With all of these beneficial developments and responses between 2007 and 2011, then, why should we be worried at all?

The most important reasons have to do with the snowballing replicability of the iPhone framework. The App Store model has boomeranged back to the PC. There’s now an App Store for the Mac to match that of the iPhone and iPad, and it carries the same battery of restrictions. Some restrictions, accepted as normal in the context of a mobile phone, seem more unfamiliar in the PC landscape.

For example, software for the Mac App Store is not permitted to make the Mac environment look different than it does out of the box. (Ironic for a company with a former motto importuning people to think different.)  Developers can’t add an icon for their app to the desktop or the dock without user permission, an amazing echo of what landed Microsoft in such hot water. (Though with Microsoft, the problem was prohibiting the removal of the IE icon—Microsoft didn’t try to prevent the addition of other software icons, whether installed by the PC maker or the user.)  Developers can’t duplicate functionality already on offer in the Store. They can’t license their work as Free Software, because those license terms conflict with Apple’s.

The content restrictions are unexplored territory. At the height of Windows’s market dominance, Microsoft had no role in determining what software would and wouldn’t run on its machines, much less whether the content inside that software was to be allowed to see the light of screen. Pulitzer Prize-winning editorial cartoonist Mark Fiore found his iPhone app rejected because it contained “content that ridicules public figures.” Fiore was well-known enough that the rejection raised eyebrows, and Apple later reversed its decision. But the fact that apps must routinely face approval masks how extraordinary the situation is: tech companies are in the business of approving, one by one, the text, images, and sounds that we are permitted to find and experience on our most common portals to the networked world. Why would we possibly want this to be how the world of ideas works, and why would we think that merely having competing tech companies—each of which is empowered to censor—solves the problem?

This is especially troubling as governments have come to realize that this framework makes their own censorship vastly easier: what used to be a Sisyphean struggle to stanch the distribution of books, tracts, and then websites is becoming a few takedown notices to a handful of digital gatekeepers. Suddenly, objectionable content can be made to disappear by pressuring a technology company in the middle. When Exodus International—”[m]obilizing the body of Christ to minister grace and truth to a world impacted by homosexuality”—released an app that, among other things, inveighed against homosexuality, opponents not only rated it poorly (one-star reviews were running two-to-one against five-star reviews) but also petitionedApple to remove the app. Apple did.

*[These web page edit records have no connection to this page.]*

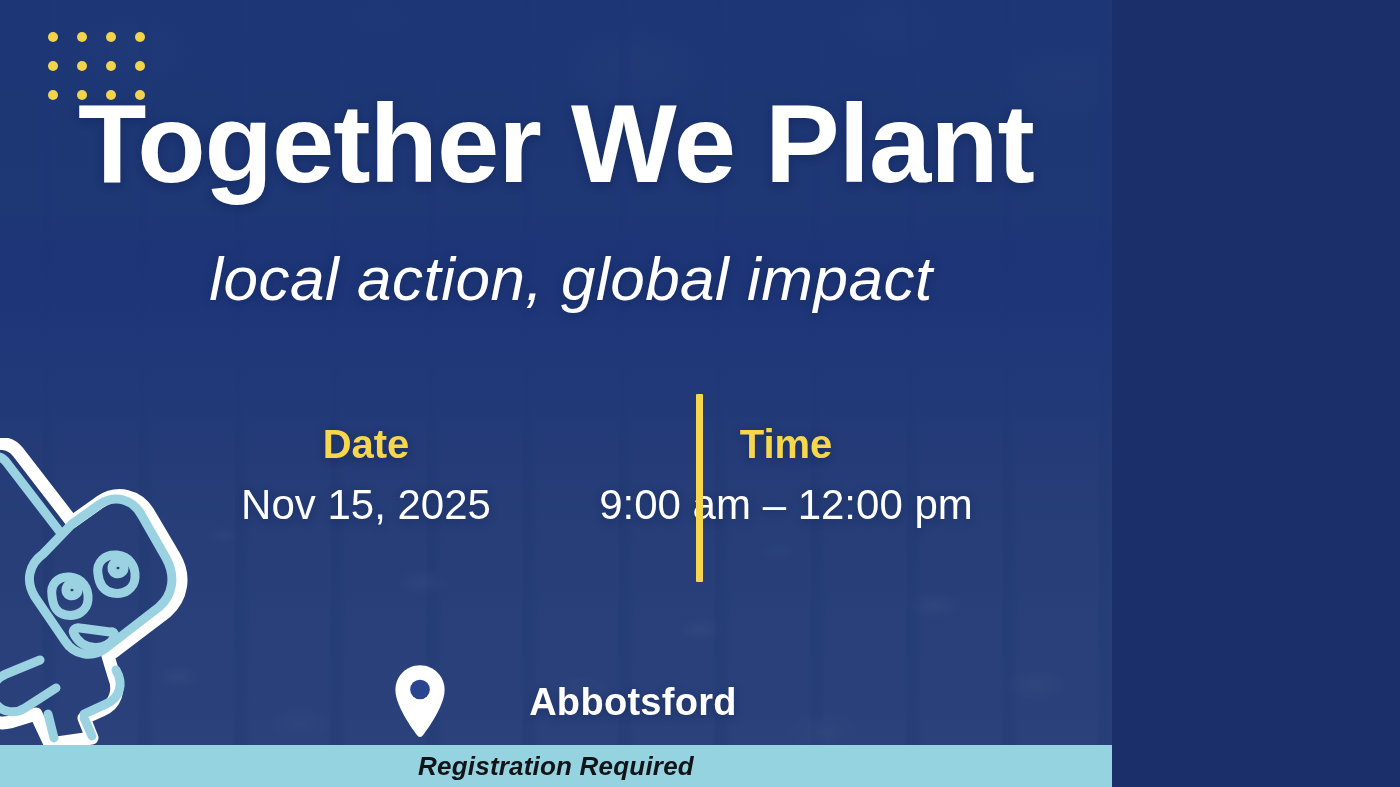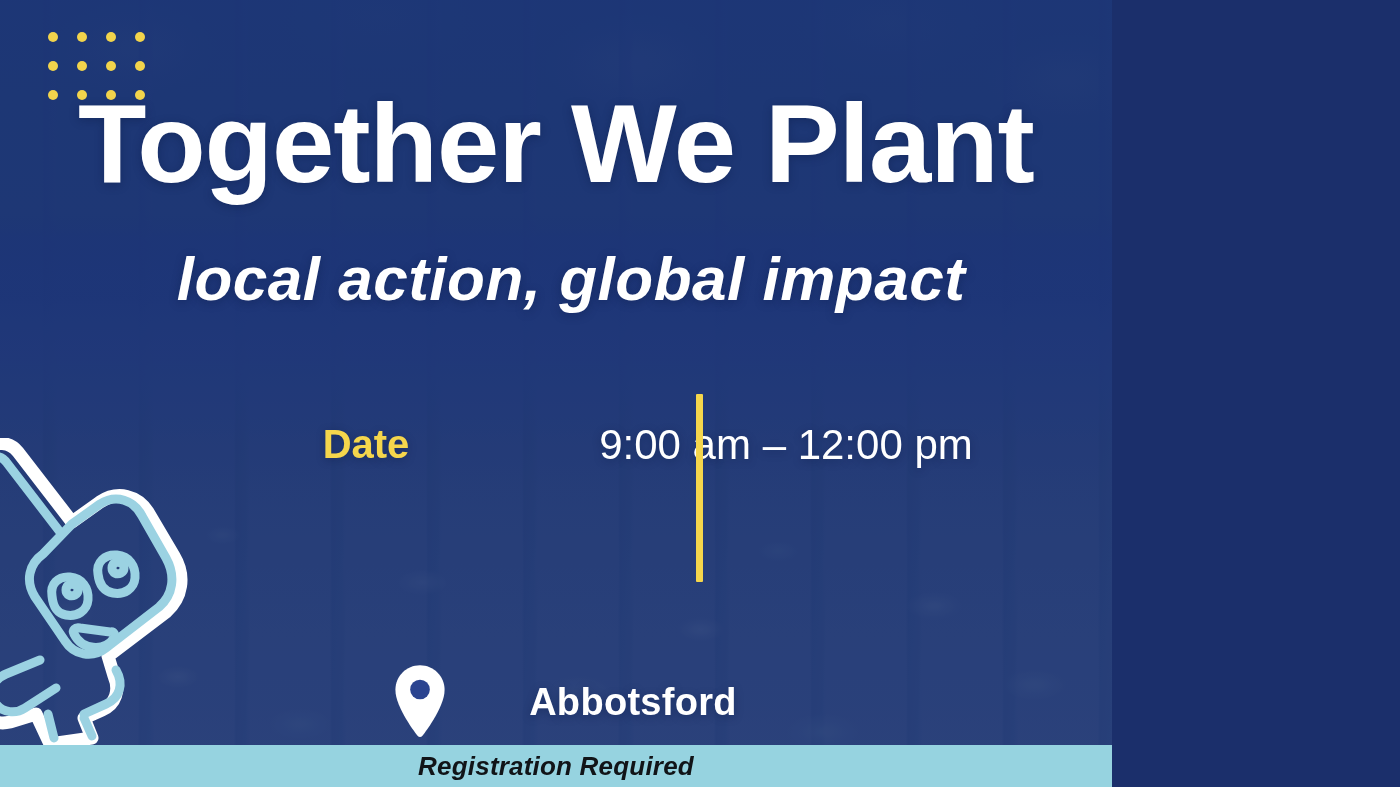--- a/index.html
+++ b/index.html
@@ -97,21 +97,21 @@
     text-shadow: 0 2px 10px rgba(10,24,64,.35);
   }
   .subhead {
     position: absolute;
     left: 0; right: 0;
     top: 248px;
     text-align: center;
     color: #ffffff;
     font-size: 62px;
     line-height: 1.0;
-    font-weight: 700;
+    font-weight: 400;
     font-style: italic;
     letter-spacing: .5px;
     white-space: nowrap;
     text-shadow: 0 2px 10px rgba(10,24,64,.35);
     margin-left: 30px;
   }
 
   
   .details {
     position: absolute;
@@ -237,22 +237,24 @@
     <span class="dot"></span>
     <span class="dot"></span>
   </div>
 
   <div class="headline">Together We Plant</div>
   <div class="subhead">local action, global impact</div>
 
   <div class="details">
     <div class="detail-col">
       <div class="detail-label">Date</div>
+      <div class="detail-value">Nov 15, 2025</div>
     </div>
     <div class="detail-col">
+      <div class="detail-label">Time</div>
       <div class="detail-value">9:00 am – 12:00 pm</div>
     </div>
   </div>
   <div class="divider"></div>
 
   <div class="location">
     <span>
       <svg class="pin-icon" width="54" height="76" viewBox="0 0 24 34" aria-hidden="true">
         <path d="M12 0.6C5.9 0.6 1 5.5 1 11.6c0 7.9 9.6 20.1 10.0 20.6a1.3 1.3 0 0 0 2.0 0C13.4 31.7 23 19.5 23 11.6 23 5.5 18.1 0.6 12 0.6z" fill="#ffffff"></path>
         <circle cx="12" cy="11.4" r="4.4" fill="#2b4490"></circle>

To be sure, the Mac App Store, unlike its iPhone and iPad counterpart, is not the only way to get software (and content) onto a Mac. You can, for now, still install software on a Mac without using the App Store. And even on the more locked-down iPhone and iPad, there’s always the browser: Apple may monitor apps’ content—and therefore be seen as taking responsibility for it—but no one seems to think that Apple should be in the business of restricting what websites Safari users can visit. Question to those who stand behind the anti-Exodus petition: would you also favor a petition demanding that Apple prevent iPhone and iPad users from getting to Exodus’s website on Safari?  If not, what’s different, since Apple could trivially program Safari to implement such restrictions? Does it make sense that South Park episodes are downloadable through iTunes, but the South Park app containing the same content was banned from the App Store?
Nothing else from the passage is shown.